WHAT IS NEEDED: Omitting every picture, copy the lines from the one that contains "color: #5eead4 ->" through the last line of the records below, exactly and with nothing added.

Web page revision data:

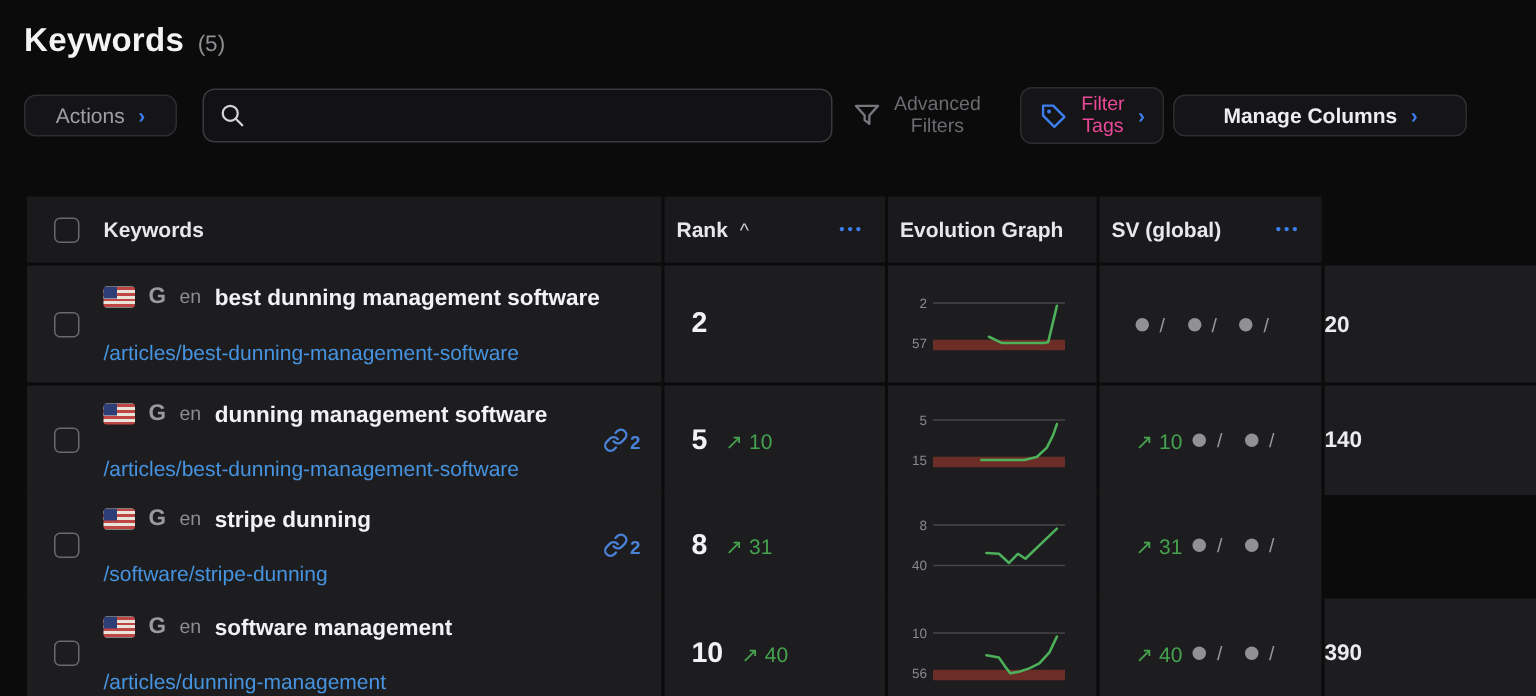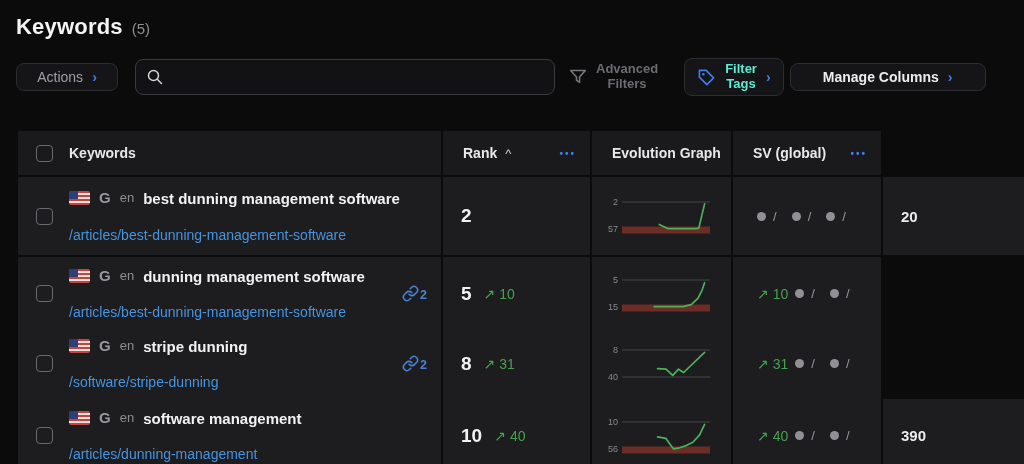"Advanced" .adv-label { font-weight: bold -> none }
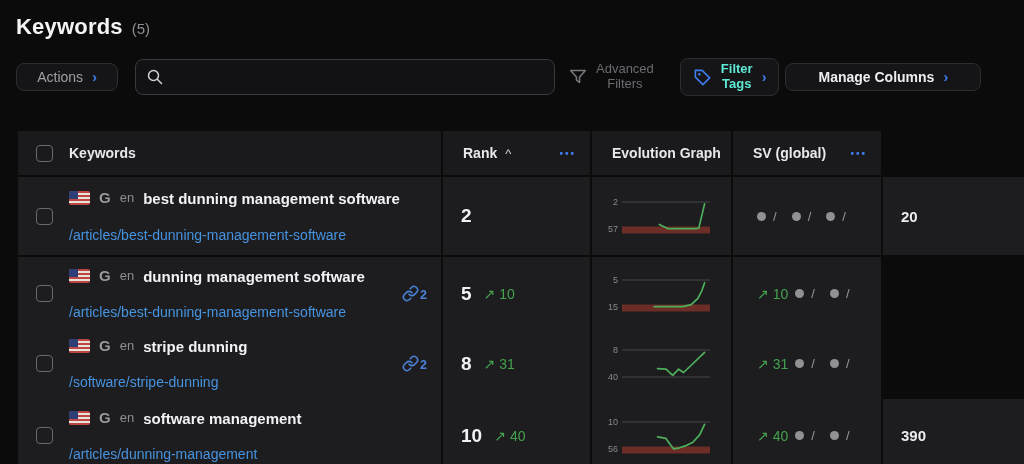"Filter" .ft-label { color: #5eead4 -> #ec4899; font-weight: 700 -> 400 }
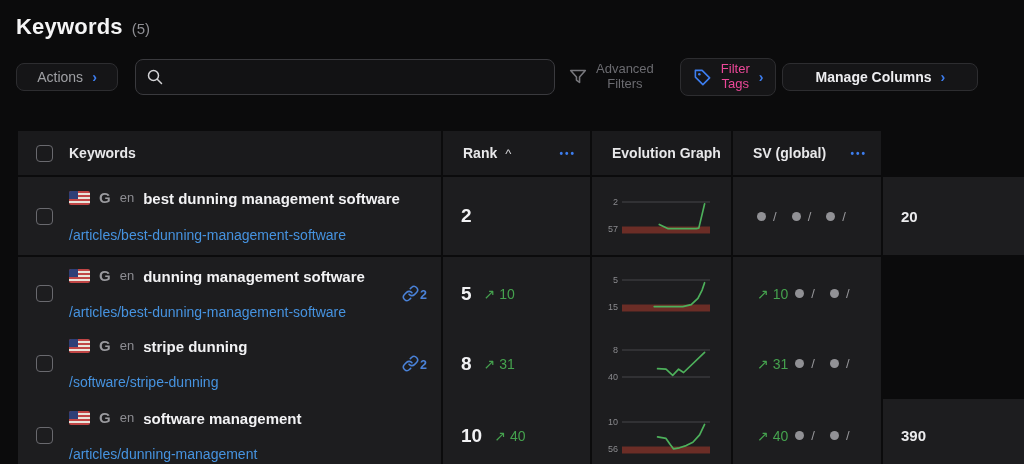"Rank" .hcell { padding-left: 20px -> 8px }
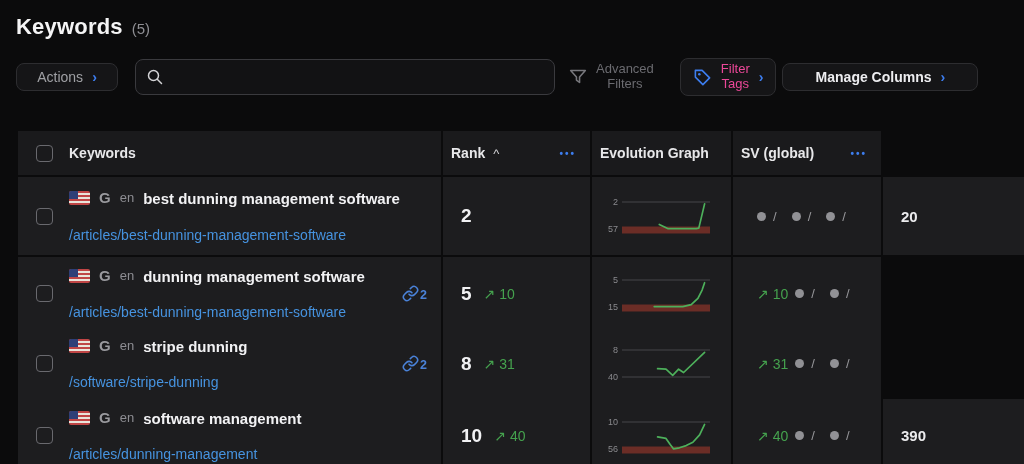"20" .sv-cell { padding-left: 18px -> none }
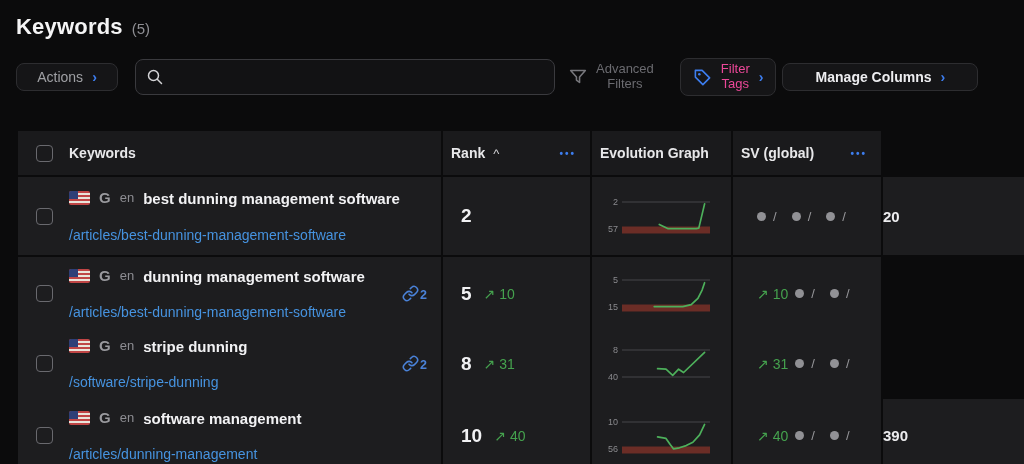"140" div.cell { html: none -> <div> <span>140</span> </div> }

ANSWER SPACE:
"Filter" .ft-label { color: #5eead4 -> #ec4899; font-weight: 700 -> 400 }
"Rank" .hcell { padding-left: 20px -> 8px }
"20" .sv-cell { padding-left: 18px -> none }
"140" div.cell { html: none -> <div> <span>140</span> </div> }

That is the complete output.